The problems of violent extremism and conspiracy theories are multifaceted, complex, and highly distributed and diffused.13 Likewise, a variety of approaches are adopted to investigate these intersections between conspiracists and extremists.14 However, there is no single universal theory that explains any of these questions. Scholars from diverse disciplines have highlighted various aspects of these phenomena from their own perspectives and implemented different methodologies ranging from sociological to psychological and political. This article should not be taken as a sweeping theory to explain these two phenomena but only an attempt to elaborate on and highlight one important and less visible aspect of their underlying narratives: that of the common psychological processes and thinking patterns behind them.

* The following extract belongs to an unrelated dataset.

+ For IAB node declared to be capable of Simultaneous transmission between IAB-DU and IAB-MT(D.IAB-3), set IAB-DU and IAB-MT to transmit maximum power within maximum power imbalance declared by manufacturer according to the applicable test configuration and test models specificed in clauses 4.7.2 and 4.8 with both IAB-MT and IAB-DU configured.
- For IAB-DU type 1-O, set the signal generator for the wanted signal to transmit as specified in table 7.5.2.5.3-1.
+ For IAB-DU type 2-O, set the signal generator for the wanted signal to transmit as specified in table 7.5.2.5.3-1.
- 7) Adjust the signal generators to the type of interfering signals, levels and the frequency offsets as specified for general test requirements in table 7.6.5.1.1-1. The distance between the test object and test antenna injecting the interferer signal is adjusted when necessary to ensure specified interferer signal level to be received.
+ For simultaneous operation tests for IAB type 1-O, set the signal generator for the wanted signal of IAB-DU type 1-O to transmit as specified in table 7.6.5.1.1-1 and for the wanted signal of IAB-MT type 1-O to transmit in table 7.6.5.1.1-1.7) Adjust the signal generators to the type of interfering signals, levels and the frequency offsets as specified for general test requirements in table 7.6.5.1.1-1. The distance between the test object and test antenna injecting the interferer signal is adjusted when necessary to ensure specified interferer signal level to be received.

It argues that susceptibility to pandemic conspiracies is fed by and a result of (among other factors) the same psychological vulnerability that makes many prone to extremist narratives. Drawing on dual process theories of cognition, this article starts with a short theoretical overview of how the brain deals with complexity. Then it proceeds to explain each of the four contributing factors that underlie thinking patterns in conspiracists and violent extremists: uncertainty and the need for cognitive closure (NFCC), certitude, attitude extremity and polarisation, and narrativity.